WHAT THE EXERCISE ASKS
From the entries, copy out every line in which the word "none" is found.

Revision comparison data
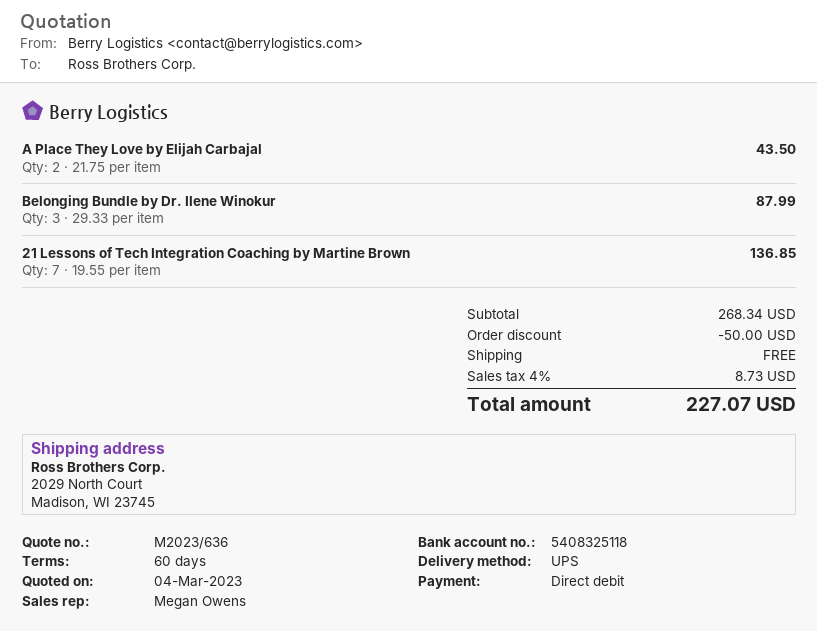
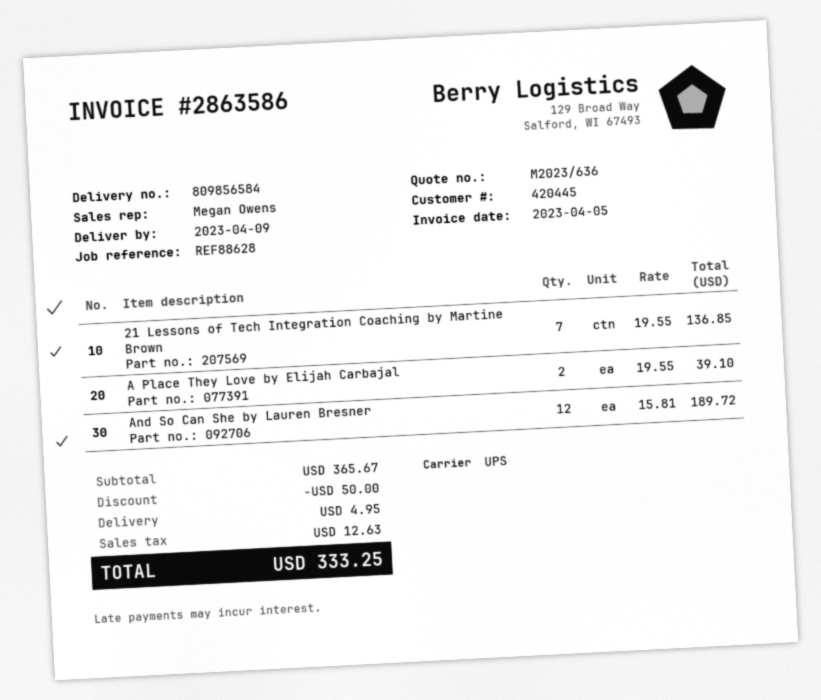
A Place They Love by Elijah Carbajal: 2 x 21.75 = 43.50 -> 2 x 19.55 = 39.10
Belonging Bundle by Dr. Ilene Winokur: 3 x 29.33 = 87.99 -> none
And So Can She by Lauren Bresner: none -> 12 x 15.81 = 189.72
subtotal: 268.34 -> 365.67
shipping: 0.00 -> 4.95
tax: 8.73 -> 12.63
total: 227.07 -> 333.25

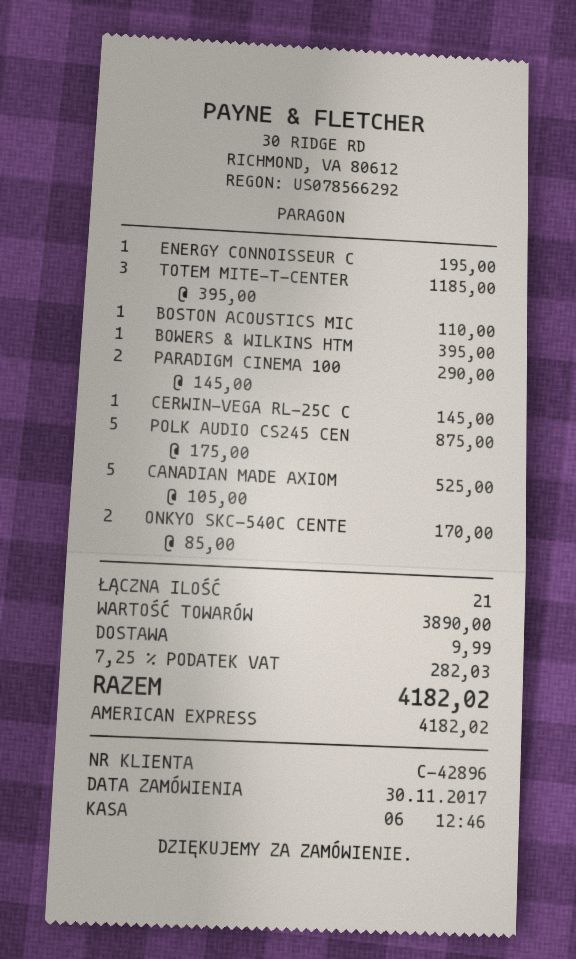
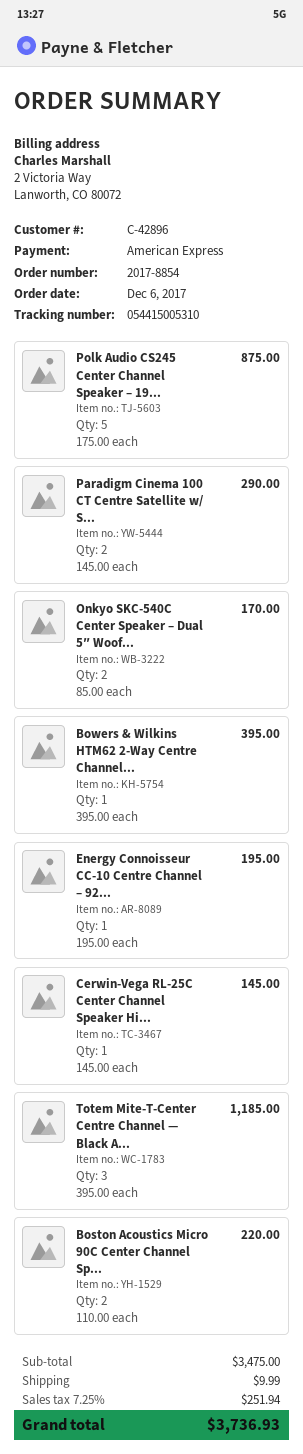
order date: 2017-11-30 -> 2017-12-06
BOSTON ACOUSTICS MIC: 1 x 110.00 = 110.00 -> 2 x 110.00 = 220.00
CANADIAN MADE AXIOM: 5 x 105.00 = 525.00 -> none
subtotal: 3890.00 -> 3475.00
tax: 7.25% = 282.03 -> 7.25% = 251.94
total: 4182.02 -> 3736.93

OUTPUT FOR THIS TASK
Belonging Bundle by Dr. Ilene Winokur: 3 x 29.33 = 87.99 -> none
And So Can She by Lauren Bresner: none -> 12 x 15.81 = 189.72
CANADIAN MADE AXIOM: 5 x 105.00 = 525.00 -> none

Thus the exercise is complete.